PARIS, 29 APRIL 2009 - SAP has ceded to pressure from user groups, agreeing to slow the rate at which it applies a new tariff for software support. At the same time, SAP announced a series of key performance indicators (KPIs) agreed upon with the user groups to measure the value for money offered by the Enterprise Support program.
The final price for customers migrated from SAP's old support program to the new Enterprise Support service will now remain the same through 2015, at 22 per cent of software license fees, compared to 17 per cent for the existing service. That's an increase in support costs of almost 30 per cent.
However, instead of applying the increase in four annual steps, SAP has now agreed to extend that to seven, a pattern which better fits with the company's seven-year maintenance lifecycle, the company said on Wednesday.
That means the cost of support will rise by an average of 3.1 per cent each year, rather than 8 percent, with the final price increase now taking effect in 2015, not 2012. Reducing the annual rate of increase in software support costs was one of the user groups' key demands.
The KPIs answer another of their demands: finding a common way for SAP and users to measure the value of Enterprise Support. When it introduced the service, SAP claimed that the increased price was justified by the improved services it offered over existing maintenance contracts.
The indicators cover four main categories: business continuity, business process improvement, protection of investment and total cost of operations.
They will be used in a joint benchmarking program that will track the satisfaction of a representative selection of SAP customers, chosen by SAP and members of the SAP User Group Executive Network (SUGEN), a talking shop for the heads of many of the world's largest national SAP user groups. An independent auditor will validate the results, SAP said.
The results of that benchmarking program will be keenly watched, as SAP has also agreed to delay future increases in the price of Enterprise Support until targets for customer satisfaction are met. SAP expects to meet those targets within four years, it said.
The deal isn't perfect, according to the Francophone SAP Users' Club (USF), one of the groups with which SAP negotiated.
However, USF is satisfied with the price compromise, which it said resulted from a marked change in SAP's position under pressure from SUGEN members.
The consensus on KPIs for the quality of service offered by SAP's Enterprise Support shows a real willingness on SAP's part to play the game in a field where no other software vendor has ventured, USF said.
SAP first quarter earnings drop 16 per cent
SAP reported first quarter net income down 16 per cent year on year, and revenue down 3 per cent, as customers remain reluctant to spend on new software.Net income for the first quarter fell to €204 million (US$269 million as of March 31, the last day of the period reported) from €242 million a year earlier. SAP blamed the fall on a restructuring charge related to previously announced staff lay-offs.
Revenue fell to €2.40 billion from €2.46 billion a year earlier. Within that, software support revenue rose 18 percent to €1.25 billion, a rise somewhat offset by a fall in professional services revenue, down 9 percent to €649 million.
The biggest fall was in software sales, down 33 percent to €418 million. SAP blamed the decline on a difficult operating environment worldwide due to the global economic downturn.
It is unclear when buyers will regain confidence: "Visibility for software revenues remains limited," SAP said.

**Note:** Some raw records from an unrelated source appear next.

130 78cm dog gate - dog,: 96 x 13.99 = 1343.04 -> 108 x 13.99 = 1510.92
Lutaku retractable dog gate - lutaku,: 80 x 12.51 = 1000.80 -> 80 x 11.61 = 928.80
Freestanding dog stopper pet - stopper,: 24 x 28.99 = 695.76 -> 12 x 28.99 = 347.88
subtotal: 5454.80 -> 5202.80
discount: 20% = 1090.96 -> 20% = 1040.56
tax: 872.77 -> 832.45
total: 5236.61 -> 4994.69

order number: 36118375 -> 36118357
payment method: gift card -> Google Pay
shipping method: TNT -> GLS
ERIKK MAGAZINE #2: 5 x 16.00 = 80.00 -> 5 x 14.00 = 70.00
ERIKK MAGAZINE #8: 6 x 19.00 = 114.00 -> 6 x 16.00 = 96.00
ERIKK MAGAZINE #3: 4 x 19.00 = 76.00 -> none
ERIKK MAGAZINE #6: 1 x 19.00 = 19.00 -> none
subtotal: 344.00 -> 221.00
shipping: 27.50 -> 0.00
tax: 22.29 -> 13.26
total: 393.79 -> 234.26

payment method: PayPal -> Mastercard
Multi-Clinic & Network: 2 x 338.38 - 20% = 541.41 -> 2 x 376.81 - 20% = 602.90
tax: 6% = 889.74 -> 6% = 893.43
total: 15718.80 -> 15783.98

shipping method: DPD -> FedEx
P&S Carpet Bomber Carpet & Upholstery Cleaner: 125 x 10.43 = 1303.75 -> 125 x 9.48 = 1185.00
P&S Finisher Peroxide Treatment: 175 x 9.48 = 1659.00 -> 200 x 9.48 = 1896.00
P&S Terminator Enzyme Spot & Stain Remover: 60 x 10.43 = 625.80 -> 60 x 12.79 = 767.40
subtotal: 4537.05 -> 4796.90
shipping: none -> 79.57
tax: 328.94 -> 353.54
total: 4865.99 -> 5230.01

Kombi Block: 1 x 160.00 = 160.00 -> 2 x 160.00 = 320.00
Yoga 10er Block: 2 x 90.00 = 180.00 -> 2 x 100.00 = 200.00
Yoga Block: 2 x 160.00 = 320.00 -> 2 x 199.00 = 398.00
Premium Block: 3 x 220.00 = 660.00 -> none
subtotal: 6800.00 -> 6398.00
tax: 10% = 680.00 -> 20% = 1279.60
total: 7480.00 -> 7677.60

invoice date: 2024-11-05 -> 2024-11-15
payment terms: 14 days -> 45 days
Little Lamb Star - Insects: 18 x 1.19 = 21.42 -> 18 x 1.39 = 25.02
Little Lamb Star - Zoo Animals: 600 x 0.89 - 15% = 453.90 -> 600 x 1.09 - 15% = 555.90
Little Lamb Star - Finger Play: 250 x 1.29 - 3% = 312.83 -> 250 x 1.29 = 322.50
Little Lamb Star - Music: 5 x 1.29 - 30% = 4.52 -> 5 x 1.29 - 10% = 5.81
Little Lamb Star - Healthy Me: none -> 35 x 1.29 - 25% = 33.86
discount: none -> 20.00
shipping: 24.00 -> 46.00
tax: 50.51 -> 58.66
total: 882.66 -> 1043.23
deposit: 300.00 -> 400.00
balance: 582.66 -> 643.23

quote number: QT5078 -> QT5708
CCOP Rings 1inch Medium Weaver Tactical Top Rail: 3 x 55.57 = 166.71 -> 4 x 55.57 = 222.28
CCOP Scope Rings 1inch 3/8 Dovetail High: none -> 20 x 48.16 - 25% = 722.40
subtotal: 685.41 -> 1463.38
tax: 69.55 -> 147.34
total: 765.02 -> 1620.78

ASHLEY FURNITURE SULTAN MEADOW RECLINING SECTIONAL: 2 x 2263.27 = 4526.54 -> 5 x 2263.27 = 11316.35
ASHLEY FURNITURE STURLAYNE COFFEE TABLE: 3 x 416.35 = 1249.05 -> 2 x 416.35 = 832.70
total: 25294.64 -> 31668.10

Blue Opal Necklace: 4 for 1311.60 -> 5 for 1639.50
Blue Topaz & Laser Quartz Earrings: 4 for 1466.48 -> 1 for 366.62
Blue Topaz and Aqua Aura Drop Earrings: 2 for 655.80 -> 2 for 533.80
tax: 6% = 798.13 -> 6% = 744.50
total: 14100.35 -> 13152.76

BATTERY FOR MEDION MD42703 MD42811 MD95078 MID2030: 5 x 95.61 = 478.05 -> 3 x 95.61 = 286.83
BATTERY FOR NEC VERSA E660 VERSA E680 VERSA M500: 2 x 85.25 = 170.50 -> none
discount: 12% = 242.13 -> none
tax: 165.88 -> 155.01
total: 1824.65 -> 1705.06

The company declined to comment further on the outlook for the rest of the year, sticking to the same forecast it provided in January. Back then it made no predictions for future revenue, citing uncertainty about the business environment.
However, SAP will have slightly lower software support revenue in the coming years than it had previously hoped. Following pressure from users, announced Wednesday that it has capped the price of its new Enterprise Support program at 22 per cent of the software license price until at least 2015. For existing users forced to migrate to that service from a cheaper existing service, the price rise will be spread over a longer period, limiting increases to 3.1 per cent a year, rather than the previous 8 percent a year, SAP said.
SAP repeated its January prediction that operating margin will remain around 25 per cent -- if full-year software and software-related service revenues at constant currency remain flat or decline by 1 percent from their 2008 level of €8.62 billion. While companies tend to hedge their predictions against adverse moves in exchange rates by assuming constant currency, in the first quarter foreign exchange movements acted in SAP's favor. In the first quarter, software and software-related service revenue remained flat, but excluding Business Objects support revenue that Business Objects would have recognized had it remained a stand-alone entity it fell 2 per cent -- and would have fallen 4 percent at constant currency, SAP said.
The company stated its results according to U.S. generally accepted accounting principles (GAAP), but said that from the end of this year, it will only use International Financial Reporting Standards (IFRS) for external communications. It will also use IFRS figures for internal reporting, forecasting and incentive-based compensation plans for staff, it said. SAP began preparing financial reports according to both GAAP and IFRS in 2007, to comply with German and European law.
The only difference in reported revenue between the two accounting standards concerns SAP's now-closed third-party software maintenance subsidiary, TomorrowNow. SAP's U.S. GAAP income statement shows TomorrowNow's revenue and income separately because it is a discontinued operation, but IFRS does not allow this separation because TomorrowNow is not a material operation, SAP said.